• Listed entries
* * * *
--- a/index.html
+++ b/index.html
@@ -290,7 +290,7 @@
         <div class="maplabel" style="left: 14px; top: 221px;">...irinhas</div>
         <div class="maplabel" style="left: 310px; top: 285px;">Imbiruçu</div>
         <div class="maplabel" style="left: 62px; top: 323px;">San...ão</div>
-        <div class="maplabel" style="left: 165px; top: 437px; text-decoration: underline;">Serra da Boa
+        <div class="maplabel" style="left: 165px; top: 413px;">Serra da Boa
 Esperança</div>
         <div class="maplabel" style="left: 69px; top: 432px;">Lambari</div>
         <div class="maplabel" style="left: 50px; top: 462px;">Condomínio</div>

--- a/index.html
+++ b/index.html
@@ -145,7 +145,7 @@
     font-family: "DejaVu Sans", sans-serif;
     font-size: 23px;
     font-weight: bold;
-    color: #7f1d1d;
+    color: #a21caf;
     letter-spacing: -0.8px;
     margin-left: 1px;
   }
* * * *
• Your assignment
Write out again, exactly, the line containing "-290,7 +290,7 @@" and every later line of the records. Omit the rest.

• Written solution
@@ -290,7 +290,7 @@
         <div class="maplabel" style="left: 14px; top: 221px;">...irinhas</div>
         <div class="maplabel" style="left: 310px; top: 285px;">Imbiruçu</div>
         <div class="maplabel" style="left: 62px; top: 323px;">San...ão</div>
-        <div class="maplabel" style="left: 165px; top: 437px; text-decoration: underline;">Serra da Boa
+        <div class="maplabel" style="left: 165px; top: 413px;">Serra da Boa
 Esperança</div>
         <div class="maplabel" style="left: 69px; top: 432px;">Lambari</div>
         <div class="maplabel" style="left: 50px; top: 462px;">Condomínio</div>

--- a/index.html
+++ b/index.html
@@ -145,7 +145,7 @@
     font-family: "DejaVu Sans", sans-serif;
     font-size: 23px;
     font-weight: bold;
-    color: #7f1d1d;
+    color: #a21caf;
     letter-spacing: -0.8px;
     margin-left: 1px;
   }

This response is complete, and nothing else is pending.